2017-11-22 Thread Martin Vaeth
Georg Rudoy <0xd34df...@gmail.com> wrote:
> 1. Doing a full clean build [..]
> the speed of make or ninja is hugely offset by the compilation speed,
> and their overhead is negligible.

It depends on the definition of negligible. For huge projects like
boost or chromium it is several minutes: That's why these projects
switched to ninja. Admittedly, for eix the difference is probably
only a few seconds on most systems.




[gentoo-dev] Re: cmake + ninja vs autotools

2017-11-19 Thread Martin Vaeth
William L. Thomson Jr.  wrote:
>
> case ${CMAKE_MAKEFILE_GENERATOR} in
> emake)
> DEPEND="sys-devel/make"
> ;;
> ninja)
> DEPEND="dev-util/ninja"
> ;;

This is broken: Static metadata like DEPEND must not depend
on dynamic data like environment variables which are supposed
to change at emerge time.

> Only 2 thus far does not sound like most things would have issues.

In fact, almost nothing has issues. I am using
CMAKE_MAKEFILE_GENERATOR=ninja in my make.conf
since years, and the total list of packages which had
ever failed here (out of currently ~1500 installed)
is this:

dev-util/cmake
kde-apps/kate
kde-apps/gwenview
media-libs/avidemux-core
media-libs/avidemux-plugins
media-video/avidemux
media-video/kaffeine
media-video/kmplayer
net-vpn/kvpnc
sci-mathematics/reduce

This list might appear long, but note that

1. */avidemux* is essentially only 1 package
2. net-vpn/kvpnc is ancient and masked
3. sci-mathematics/reduce is ancient and masked

and moreover, perhaps some other entries of this list are even
obsolete (I do not have installed KDE 5, so I cannot try quickly;
when I had added the packages to the list, KDE 4 was rather new...)

> Ninja is most of the speed of meson less configure time savings

++
For eix, the main motivation to support meson as an
alternative build system was to be able to use ninja...

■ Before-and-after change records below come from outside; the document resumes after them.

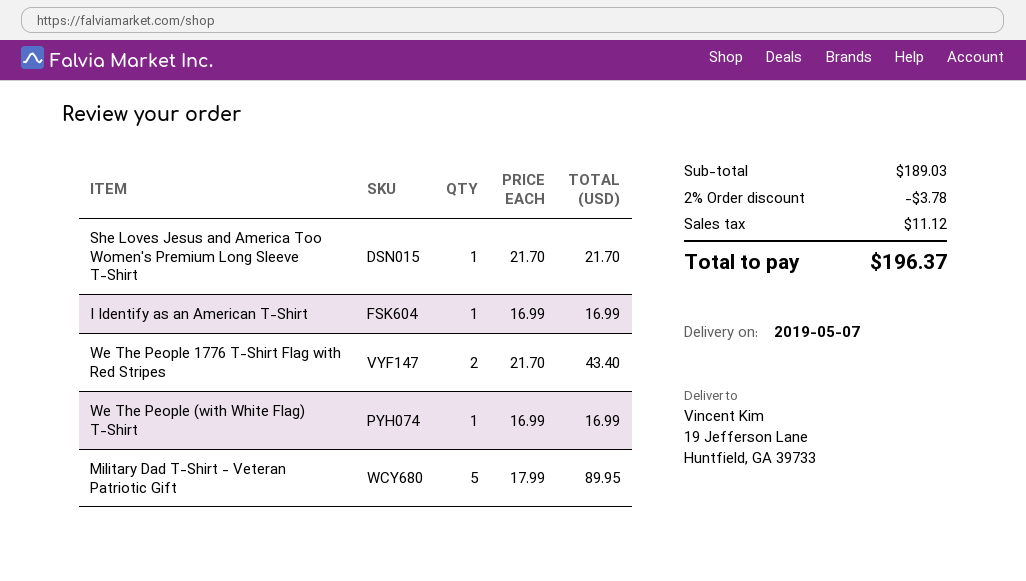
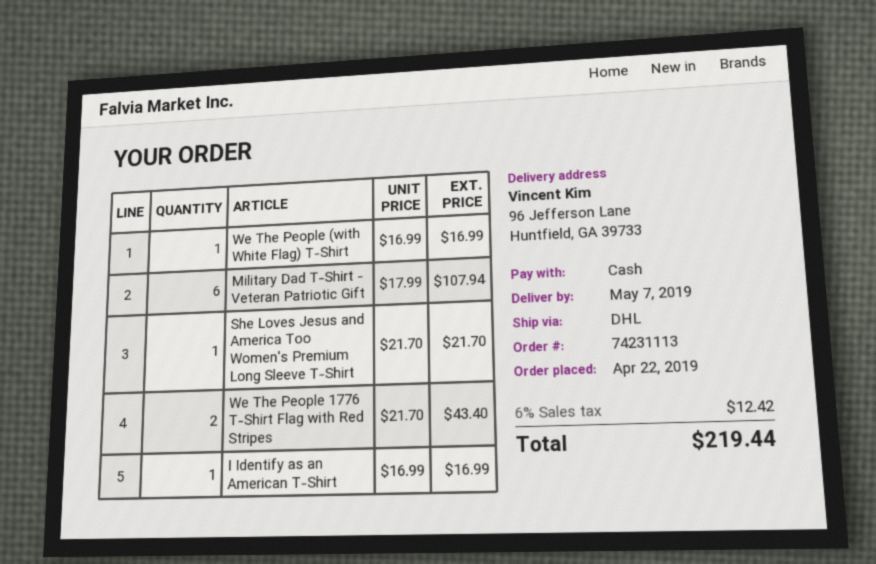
ship to: 19 Jefferson Lane, Huntfield, GA 39733 -> 96 Jefferson Lane, Huntfield, GA 39733
Military Dad T-Shirt - Veteran Patriotic Gift: 5 x 17.99 = 89.95 -> 6 x 17.99 = 107.94
discount: 2% = 3.78 -> none
tax: 11.12 -> 12.42
total: 196.37 -> 219.44

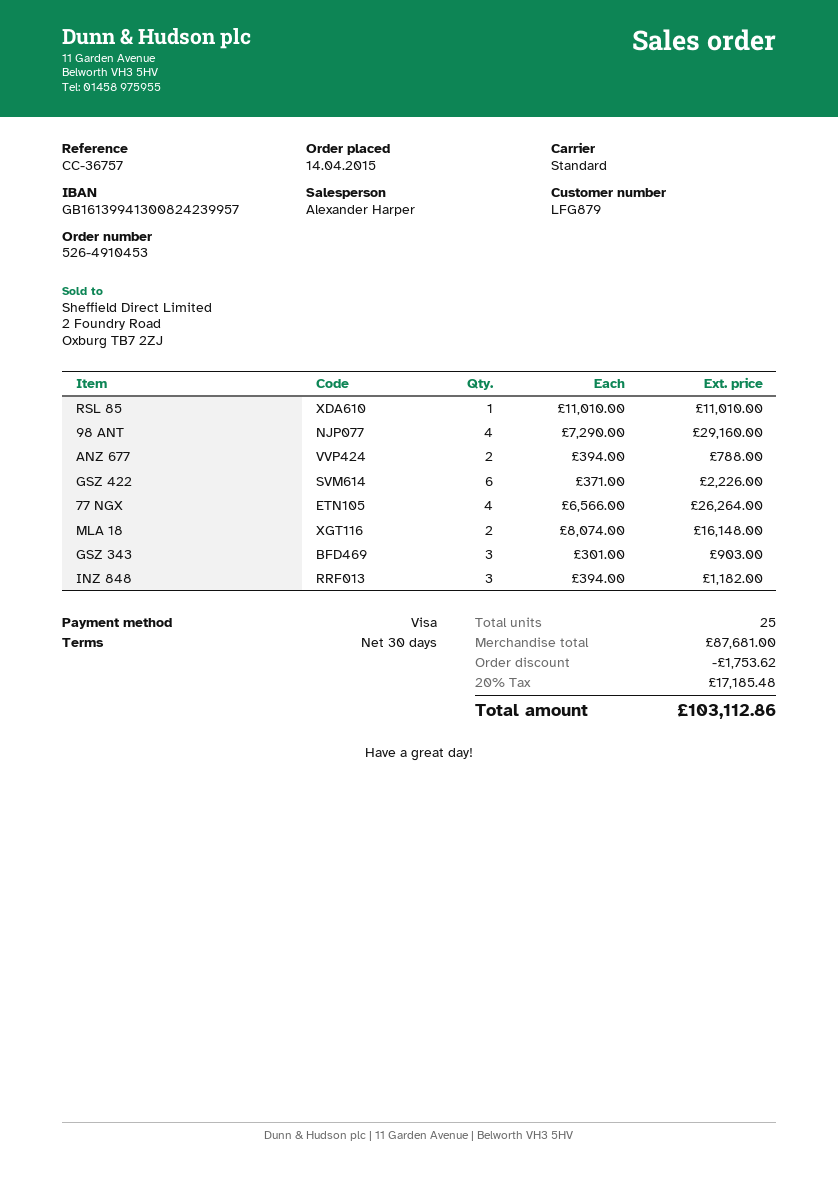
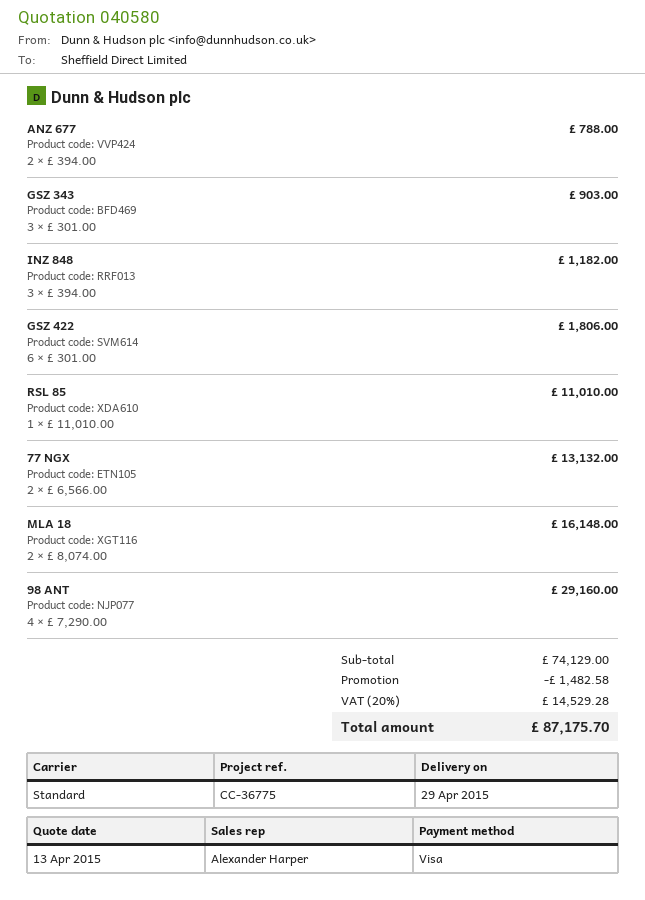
reference: CC-36757 -> CC-36775
GSZ 422: 6 x 371.00 = 2226.00 -> 6 x 301.00 = 1806.00
77 NGX: 4 x 6566.00 = 26264.00 -> 2 x 6566.00 = 13132.00
subtotal: 87681.00 -> 74129.00
discount: 1753.62 -> 1482.58
tax: 20% = 17185.48 -> 20% = 14529.28
total: 103112.86 -> 87175.70

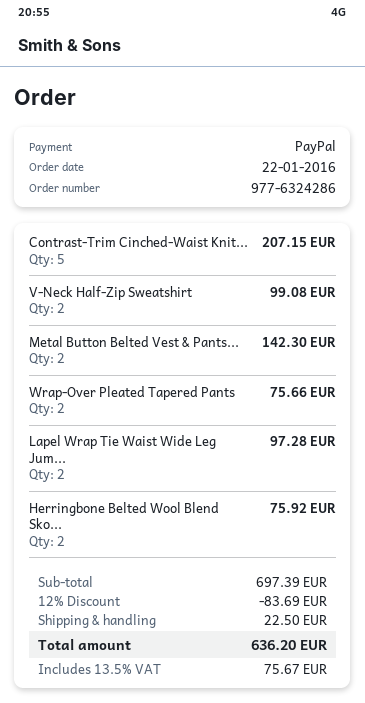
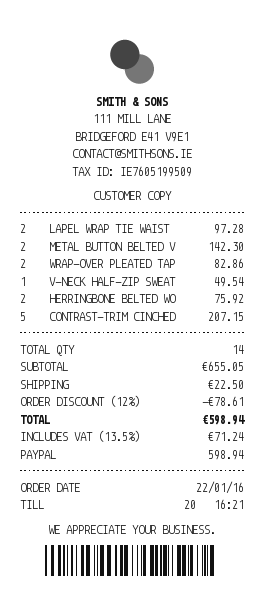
V-Neck Half-Zip Sweatshirt: 2 for 99.08 -> 1 for 49.54
Wrap‑Over Pleated Tapered Pants: 2 for 75.66 -> 2 for 82.86
subtotal: 697.39 -> 655.05
discount: 12% = 83.69 -> 12% = 78.61
tax: 13.5% = 75.67 -> 13.5% = 71.24
total: 636.20 -> 598.94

[gentoo-dev] Re: An example overlayfs sandbox test

2017-09-27 Thread Martin Vaeth
Rich Freeman  wrote:
>>
>>  | "simple"   | "fine grained"
>> -++---
>>  Overlay | 1 mount| 1 mount
>> -++---
>> Container| 10? bind mounts| 1000? bind mounts
>
> Except it is more like:
>
>  | "simple"   | "fine grained"
> -++---
>  Overlay | 1 mount| 1 mount + 1000? file deletions in the overlay
> -++---
> Container| 1-2 bind mounts| 1000? bind mounts

I was not talking about the time to setup the overlay.
File deletions involve only the latter.

> I left out dev+sys+proc in both cases

No, they were not forgotten:
They are not necessary for the overlay approach!
As I emphasized, you do not even need a single bind for that approach.

> And there is really no difference in performance between 1 mount and
> 10 in practice.

Really? Tested with a few million file creations/deletions/openings etc?
Such a number is not unusual for some projects: Already gentoo-sources
has ~60k files, all of them being accessed several times in various
manner. So even a very small delay multiplies by a huge number.

That's also a reason why I mentioned that a slow machine would be good
for timing. For instance, gentoo-sources needs several minutes to emerge
on a machine with a slow processor and little ram: the harddisk speed
is not the reason for the delay. I would not like to see another
factor due to a sandbox which is perhaps negligible on a fast system.




[gentoo-dev] Re: An example overlayfs sandbox test

2017-09-25 Thread Martin Vaeth
Rich Freeman  wrote:
>>
>> For containers, at least a dozens of binds are minimally required
>> (/usr /proc /sys /dev ...).
>
> I wouldn't be surprised if it works with a single bind mount with
> /proc and /dev and so on mounted on top of that.

Either you start with a writable tree and bind-mount some directories
non-writable or the opposite way. Either way, a dozen or so bind-mounts
are minimally necessary.

> You say "not even a bind" as if that is a benefit.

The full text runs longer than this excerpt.